GUIDs for Taxon Names and Taxon Concepts

Roger Hyam roger at TDWG.ORG
Mon Nov 14 13:07:25 CET 2005


Hi Rich,

So you define a NameUsage as:

"Any occurrence of a NameString as it appears or is explicitly implied
within some form of static documentation."

Let us explore this definition! Picking a volume almost at random  (I
like the cover) I chose Porley & Hodgett (2005) /Mosses & Liverworts./

http://www.tdwg.hyam.net/images/bryo_01.jpg

and picking a page at random - in this case 136

http://www.tdwg.hyam.net/images/bryo_02.jpg

So we have a 'static' document and it is chuck full of NameStrings. I
have circled some of them.

We have /Ditrichum cornubicum/ (a red data book moss). It is mentioned,
with a picture on the previous page and at the top of this page it is
mentioned a few more times. Further down this page we have /Buxbaumia
aphylla/ which is also mentioned twice. There is a picture of it on the
next page.

So how many name usages do we have here? There seem to be loads.

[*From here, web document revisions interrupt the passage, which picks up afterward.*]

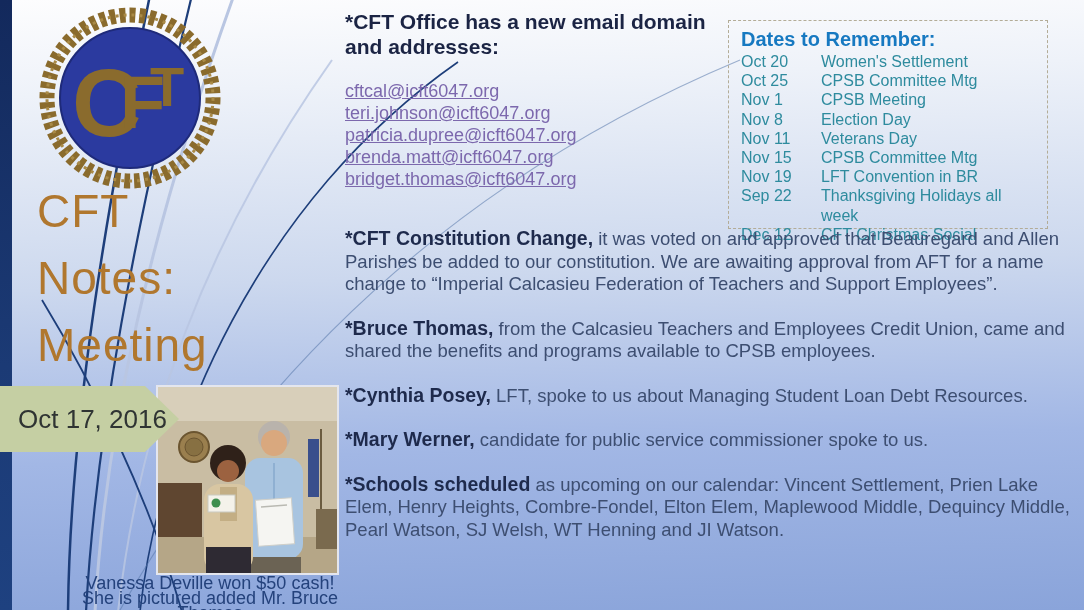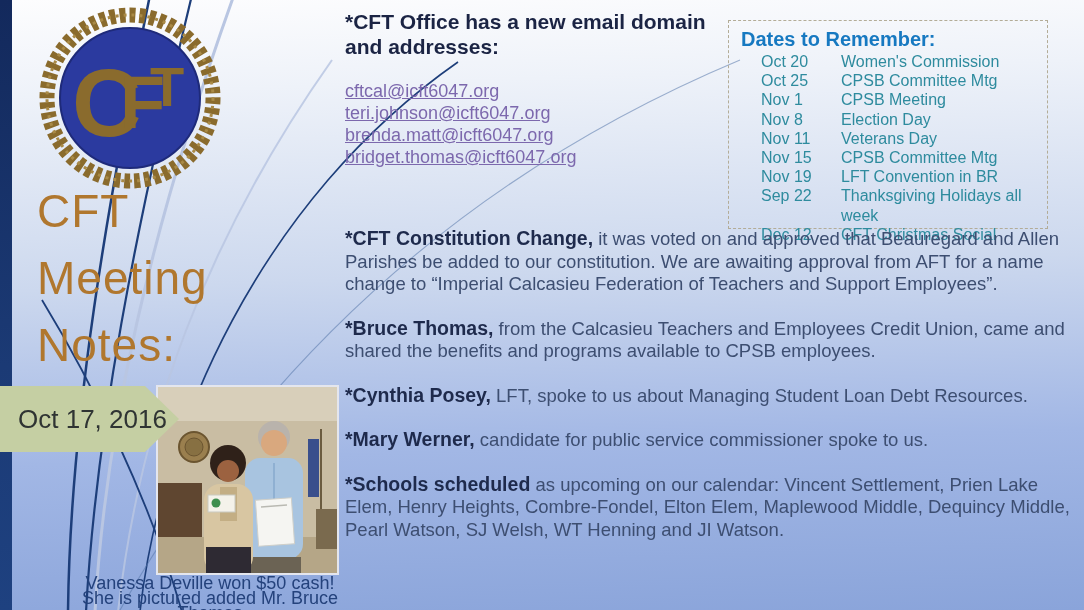--- a/index.html
+++ b/index.html
@@ -107,7 +107,6 @@
     color: #2e8b9e;
     font-size: 16px;
     line-height: 19.2px;
-    margin-left: 20px;
   }
 
   .notes {

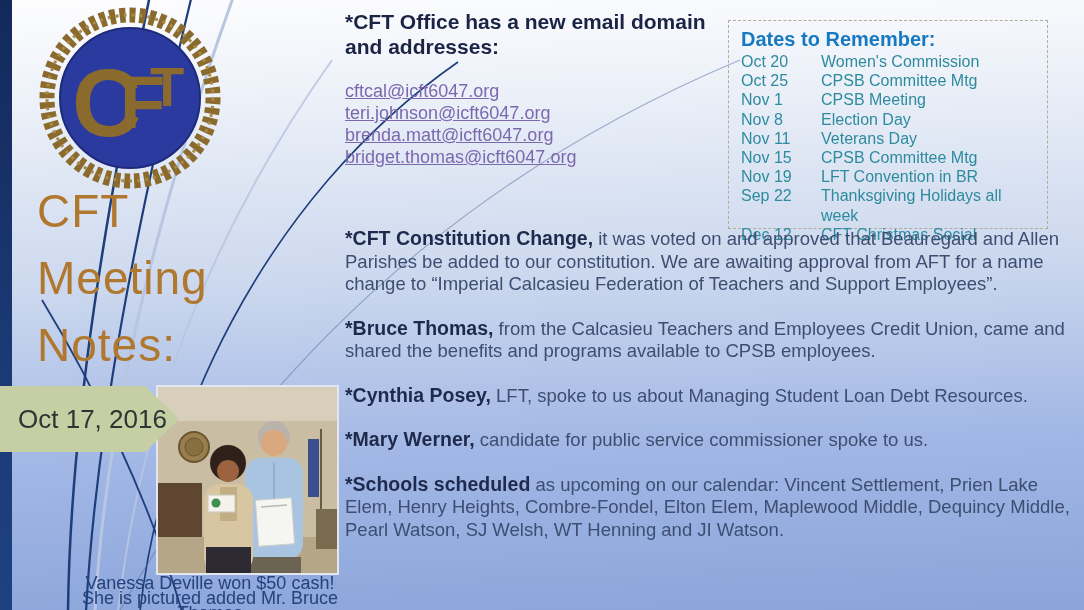--- a/index.html
+++ b/index.html
@@ -212,7 +212,7 @@
     <div>
         <div class="date-row">
         <span>Oct 20</span>
-        <span>Women's Commission</span>
+        <span>Women's Settlement</span>
       </div>
         <div class="date-row">
         <span>Oct 25</span>

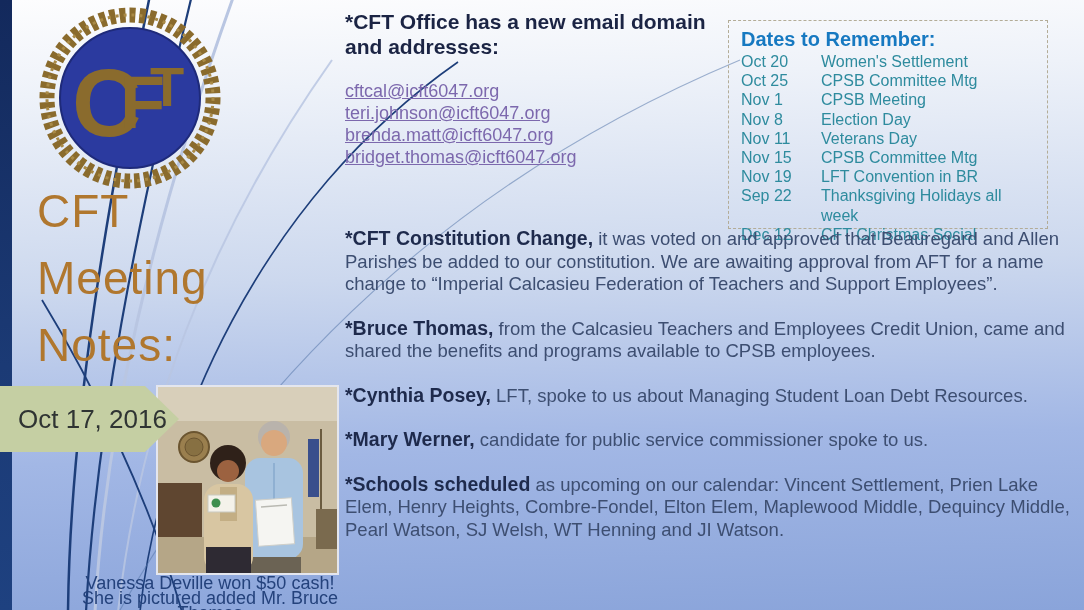--- a/index.html
+++ b/index.html
@@ -203,6 +203,7 @@
   <div class="email-list">
       <a>cftcal@icft6047.org</a>
       <a>teri.johnson@icft6047.org</a>
+      <a>patricia.dupree@icft6047.org</a>
       <a>brenda.matt@icft6047.org</a>
       <a>bridget.thomas@icft6047.org</a>
     </div>

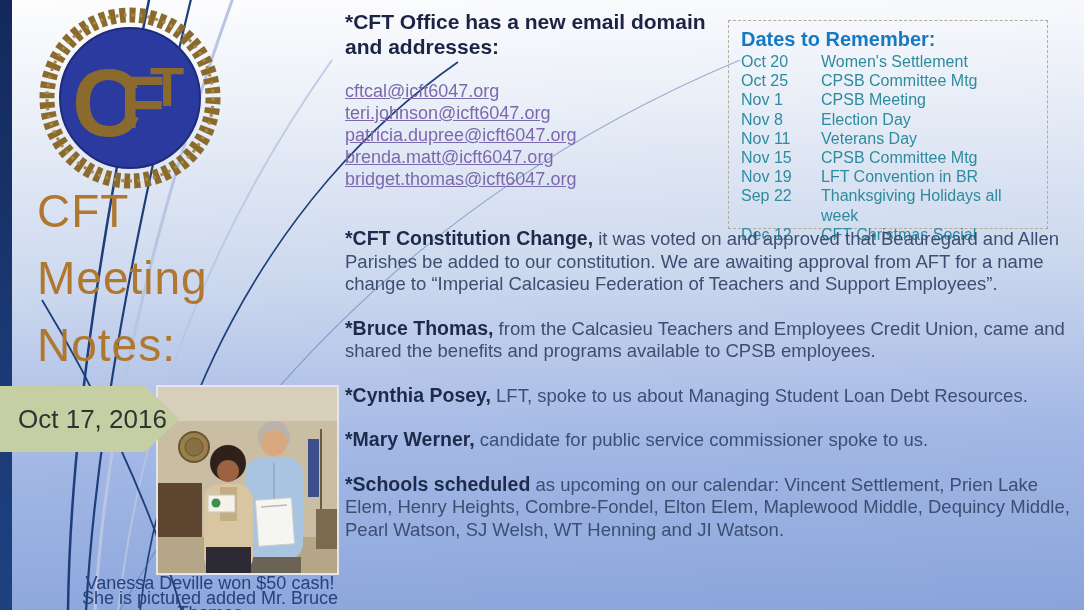--- a/index.html
+++ b/index.html
@@ -151,8 +151,8 @@
 
   <div class="slide-title">
       <div>CFT</div>
+      <div>Notes:</div>
       <div>Meeting</div>
-      <div>Notes:</div>
     </div>
 
   <div class="date-banner">

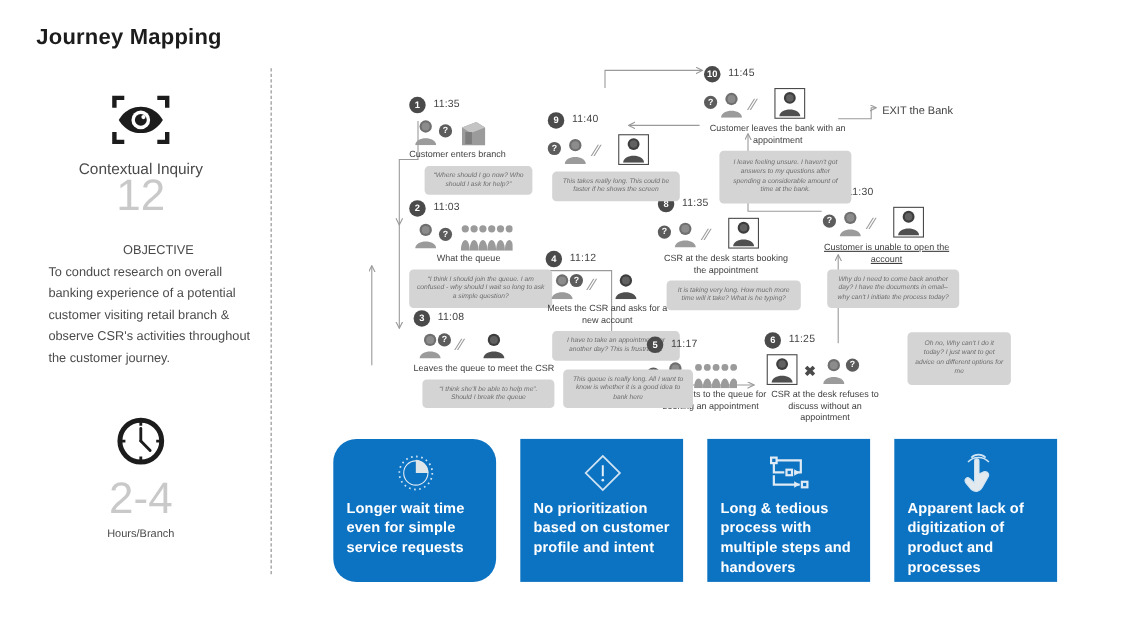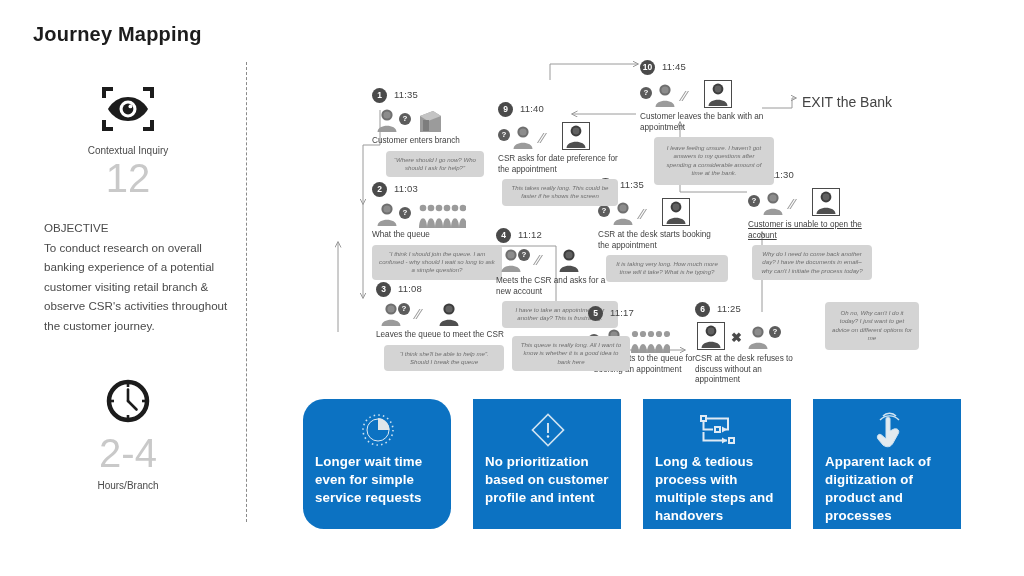--- a/index.html
+++ b/index.html
@@ -94,7 +94,7 @@
 
   #exit-label{
     position:absolute;left:802px;top:96px;
-    font-size:14px;line-height:12px;color:#444;
+    font-size:10px;line-height:12px;color:#444;
   }
 
   

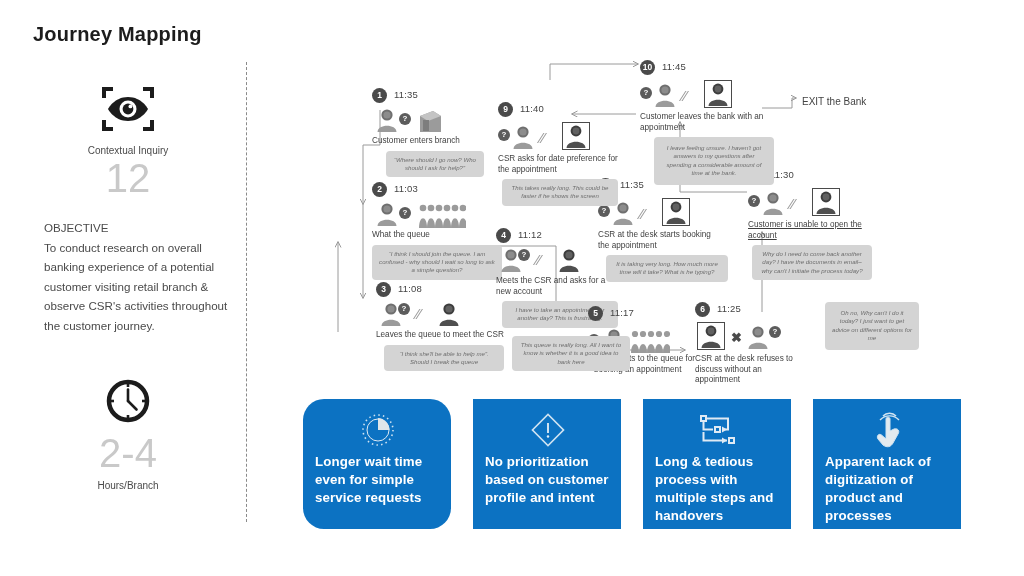--- a/index.html
+++ b/index.html
@@ -72,7 +72,7 @@
     font-size:8.2px;line-height:10.5px;color:#3f3f3f;
     margin-top:2px;
   }
-  .caption.ctr{}
+  .caption.ctr{text-align:center;}
   .quote{
     background:#d4d4d4;color:#6d6d6d;
     font-style:italic;font-size:6.1px;line-height:8.4px;

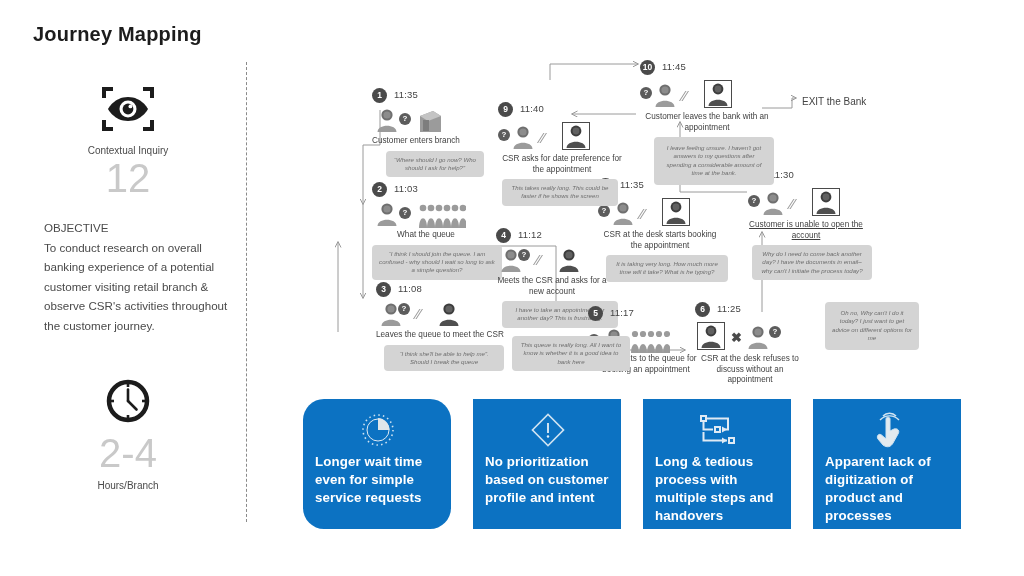--- a/index.html
+++ b/index.html
@@ -29,7 +29,7 @@
   #eye-icon{display:block;margin:0 auto;}
   #ci-label{
     position:absolute;left:18px;top:145px;width:220px;text-align:center;
-    font-size:10px;color:#4a4a4a;
+    font-size:14px;color:#4a4a4a;
   }
   #ci-number{
     position:absolute;left:18px;top:156px;width:220px;text-align:center;

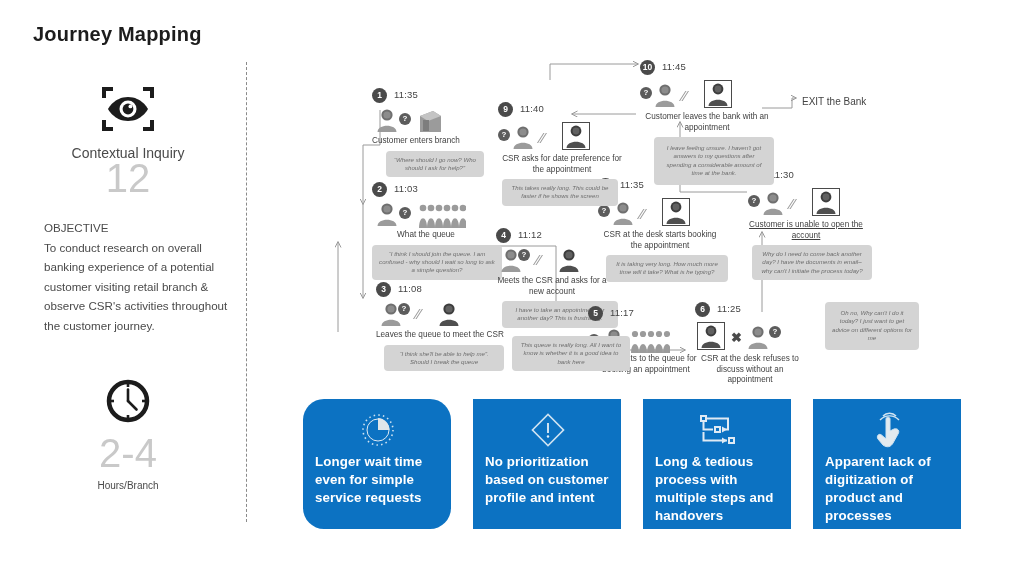--- a/index.html
+++ b/index.html
@@ -449,7 +449,6 @@
             </svg>
         </span>
       </div>
-      <div class="caption ctr" style="width:128px;">CSR asks for date preference for the appointment</div>
       <div class="quote" style="width:104px;margin-left:4px;">This takes really long. This could be faster if he shows the screen</div>
     </div>
 

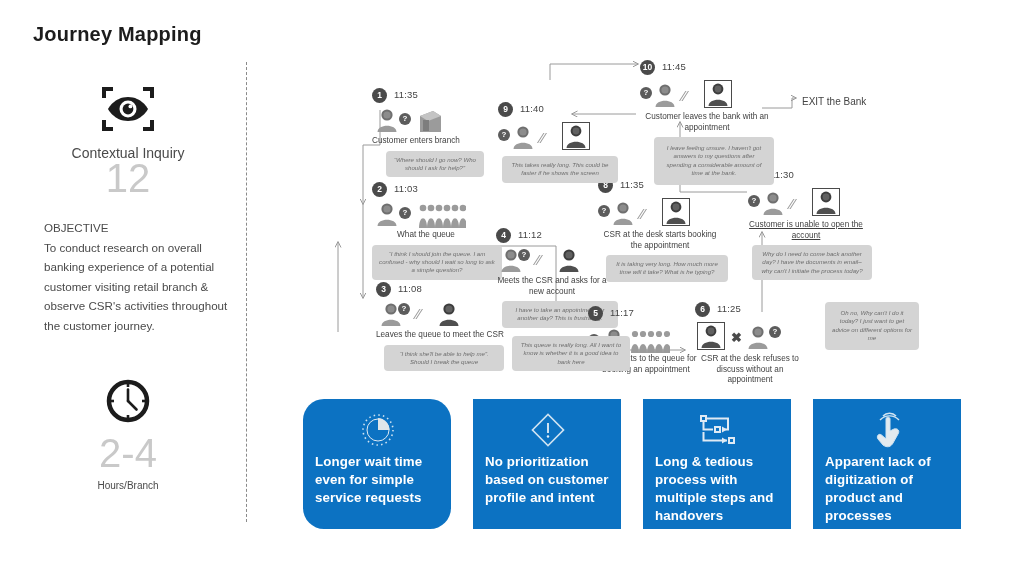--- a/index.html
+++ b/index.html
@@ -39,7 +39,7 @@
     position:absolute;left:44px;top:218px;width:200px;
     font-size:11.6px;line-height:19.6px;color:#4a4a4a;
   }
-  #objective-label{display:block;}
+  #objective-label{display:block;text-align:center;}
   #objective-text{display:block;}
   #clock-block{position:absolute;left:18px;top:377px;width:220px;text-align:center;}
   #hours-number{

    * Does each mention of the name on the page count as a usage? -
      would seem to be a silly thing to do.
    * Does mentioning the name on different pages mean different usages?
      - would also be silly but we don't have anyway to judge (different
      pages within a journal or combined work for example?)
    * How about same page but different context? The picture may be of a
      different moss to the one that they mention in the text.
    * If a subspecies is mentioned does that count as a usage of the
      specific name (it has been used) and likewise a binomial implies a
      usage of the genus name.
    * There are around 1100 species mentioned in this publication. They
      are probably mentioned on average 3 times each (a guess) so that
      is 3300 new name usages. Plus they are all binomials or
      subspecific names so double that for the different usages or
      genera etc. So 6,600 name usages in this volume. I wonder how many
      publications like this come out a year globally?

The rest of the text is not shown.